Poeta, performer, tradutora e doutoranda em teoria e história literária na Unicamp

Três Tigres Tortas

Seja como poeta, compositora, editora, tradutora, pesquisadora ou intelectual, Tatiana Nascimento constrói nos vários braços de seu trabalho um corpo cosmológico em que uma parte dialoga com a outra, além de a incorporar e prolongar. O resultado é um todo que produz sentido e efeito estético intrincados e, portanto, complexos, que agitam a zona de conforto de seus potenciais leitores.

contracapa com estampa de onça
Detalhe da contracapa do livro 'Três Tigres Tortas', de Tatiana Nascimento, publicado pela Amarcord - Reprodução

Nascimento se desloca da teoria —como no ensaio "Cuirlombismo Literário" e em outras produções sobre gênero, raça e tradução— para a poesia (escrita, falada e cantada), tensiona e elabora conceitos. Complementando essas imbricações, surge sua estreia na prosa ficcional com o livro de contos "Três Tigres Tortas", publicado pela Amarcord.

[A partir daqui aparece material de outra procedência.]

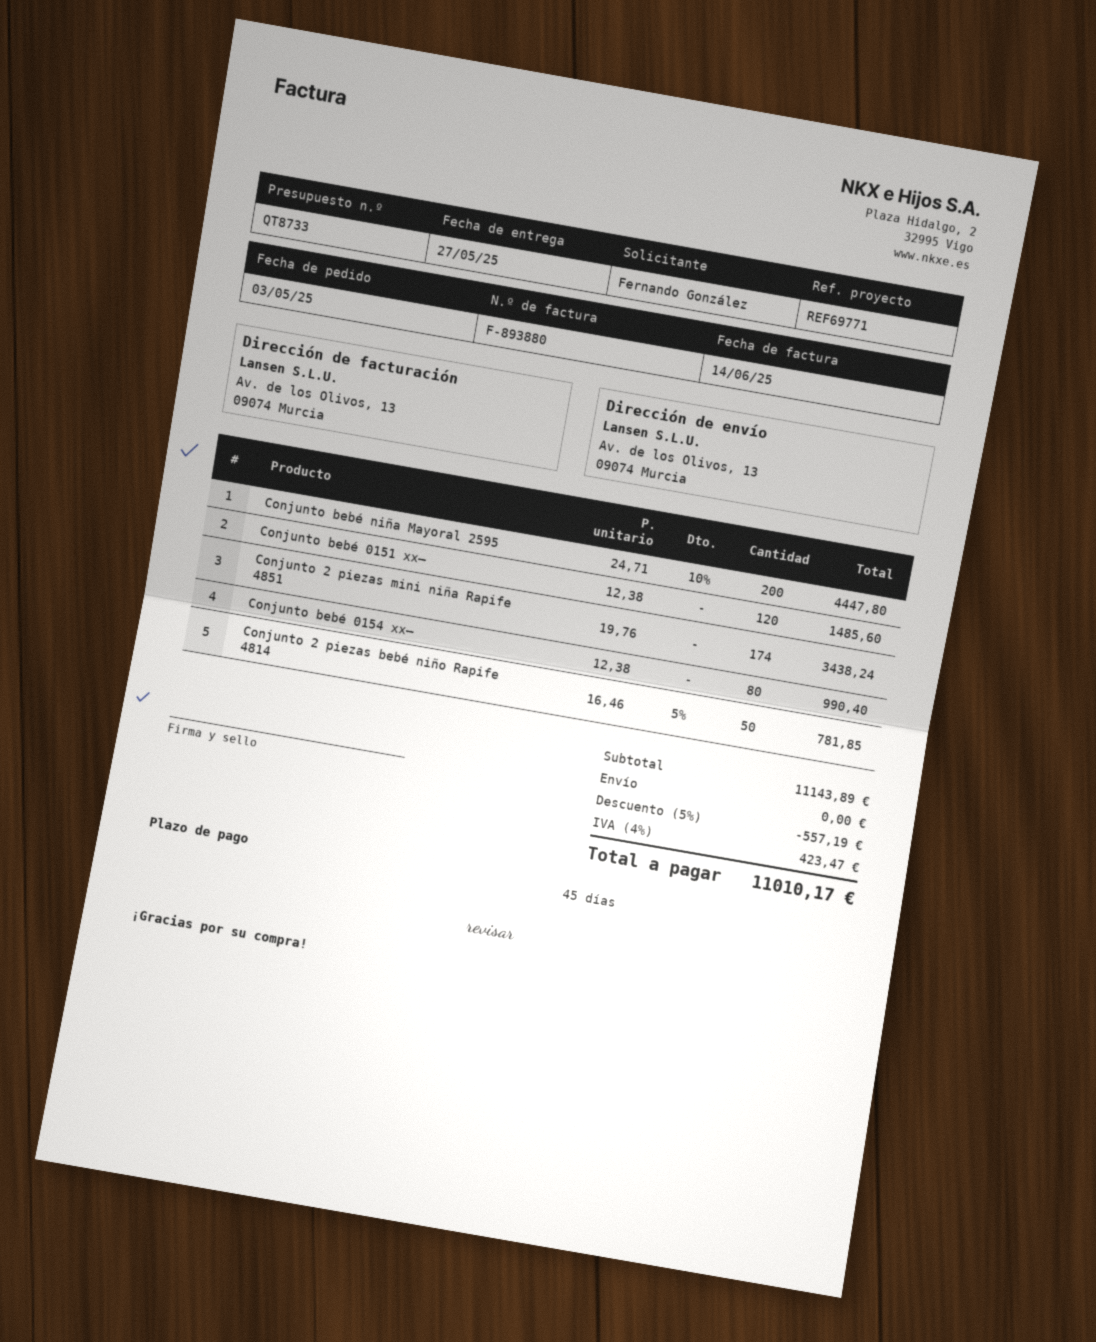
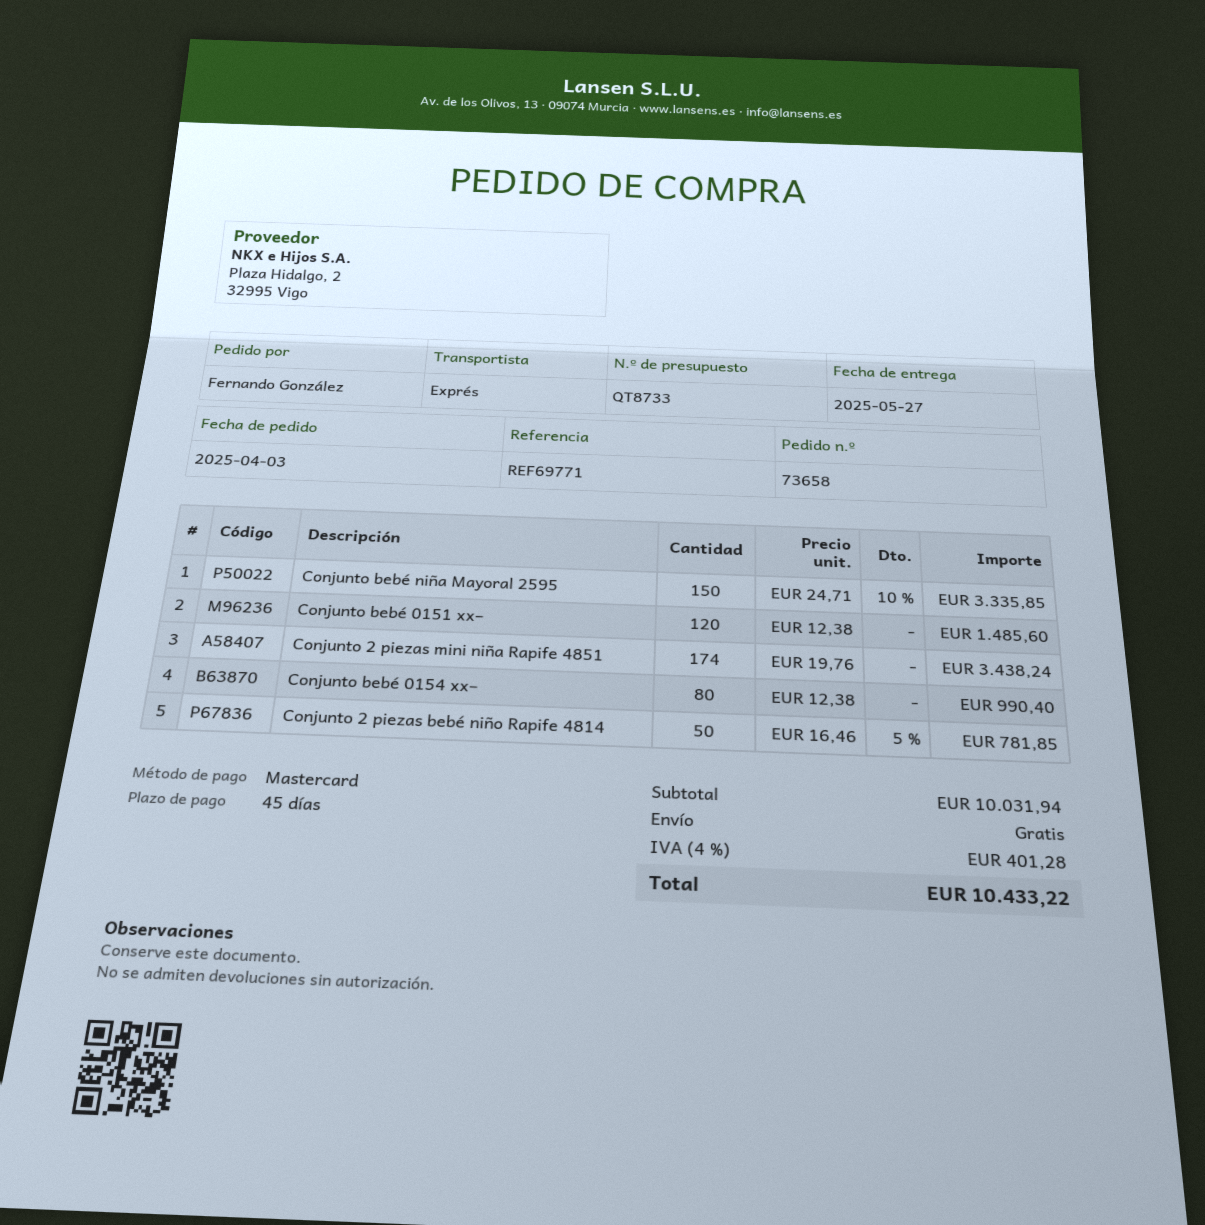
order date: 2025-05-03 -> 2025-04-03
Conjunto bebé niña Mayoral 2595: 200 x 24.71 - 10% = 4447.80 -> 150 x 24.71 - 10% = 3335.85
subtotal: 11143.89 -> 10031.94
discount: 5% = 557.19 -> none
tax: 4% = 423.47 -> 4% = 401.28
total: 11010.17 -> 10433.22

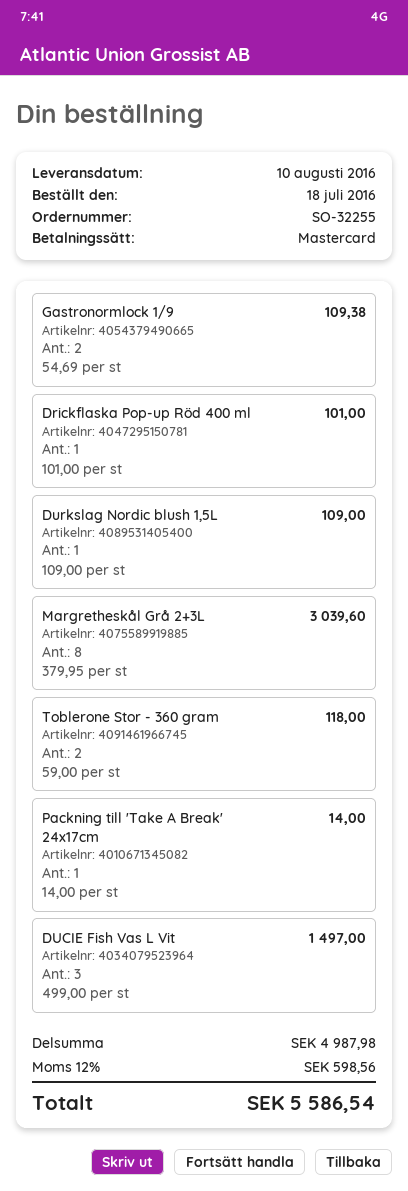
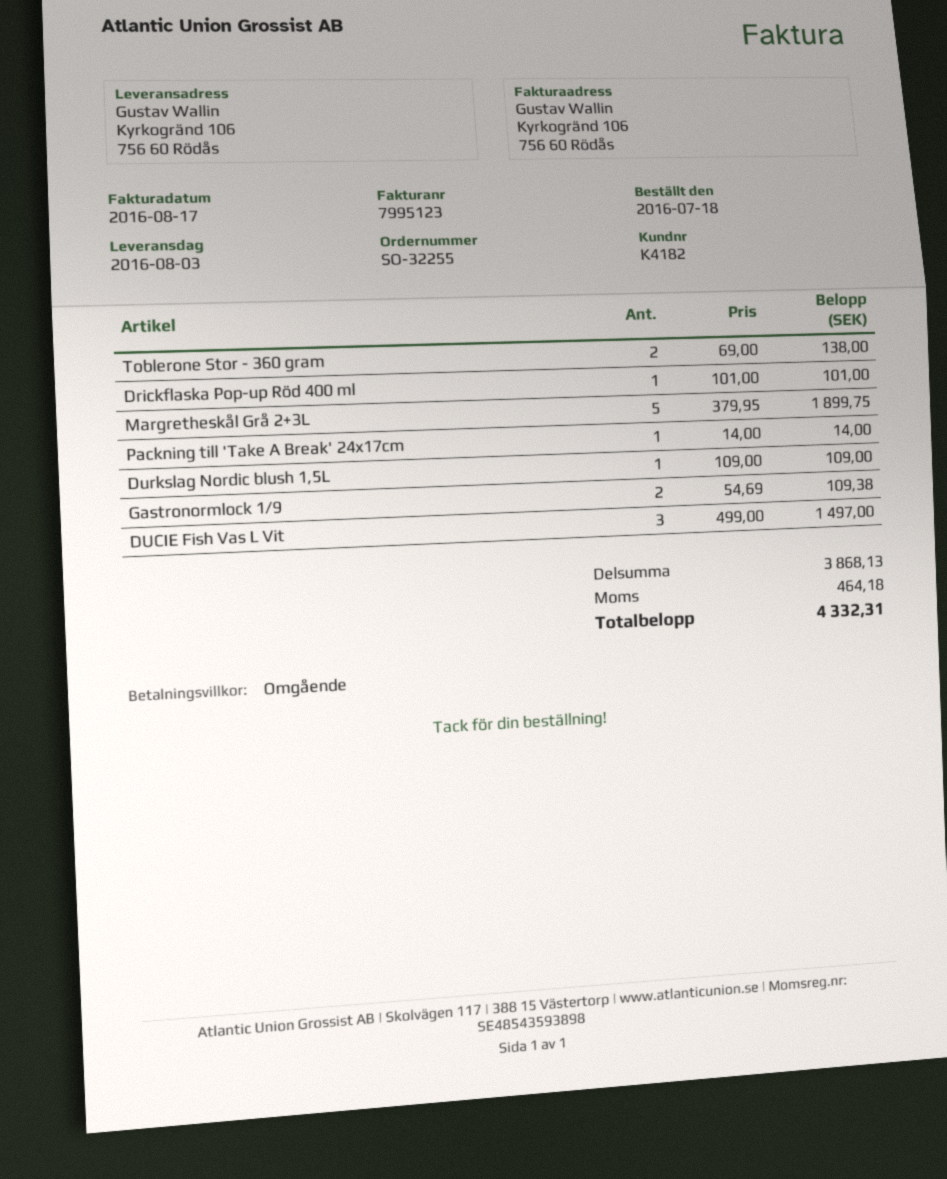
delivery date: 2016-08-10 -> 2016-08-03
Margretheskål Grå 2+3L: 8 x 379.95 = 3039.60 -> 5 x 379.95 = 1899.75
Toblerone Stor - 360 gram: 2 x 59.00 = 118.00 -> 2 x 69.00 = 138.00
subtotal: 4987.98 -> 3868.13
tax: 598.56 -> 464.18
total: 5586.54 -> 4332.31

Mobilizando o experimentalismo, seja na linguagem ou na concepção de mundos, seus contos tornam as dissidências visíveis a partir de rearranjos inventivos da memória e do afeto. As cinco histórias de "Três Tigres Tortas", que incluem de utopias ecológicas pós-racistas a reminiscências de uma garotinha sobre sua família em "portunhol", imaginam a existência de outros espaços de pertencimento, outras maneiras de ser e agir.

Um sistema jurídico reinventado torna possível mover ações afetivas, com pagamentos feitos por meio de valores simbólicos e ancestrais. A adoção de um calendário lunar permite uma vida com cada vez mais gozo.

O compartilhamento de terapias hormonais indígenas, que substituem a burocracia dos processos de transição de gênero atuais, levam ao desmantelamento de um sistema tecnocrata centrado na Europa —uma sociedade que mescla espiritualidades, combinando a filosofia budista à dos orixás e na qual meditar e contemplar é a norma, não a exceção.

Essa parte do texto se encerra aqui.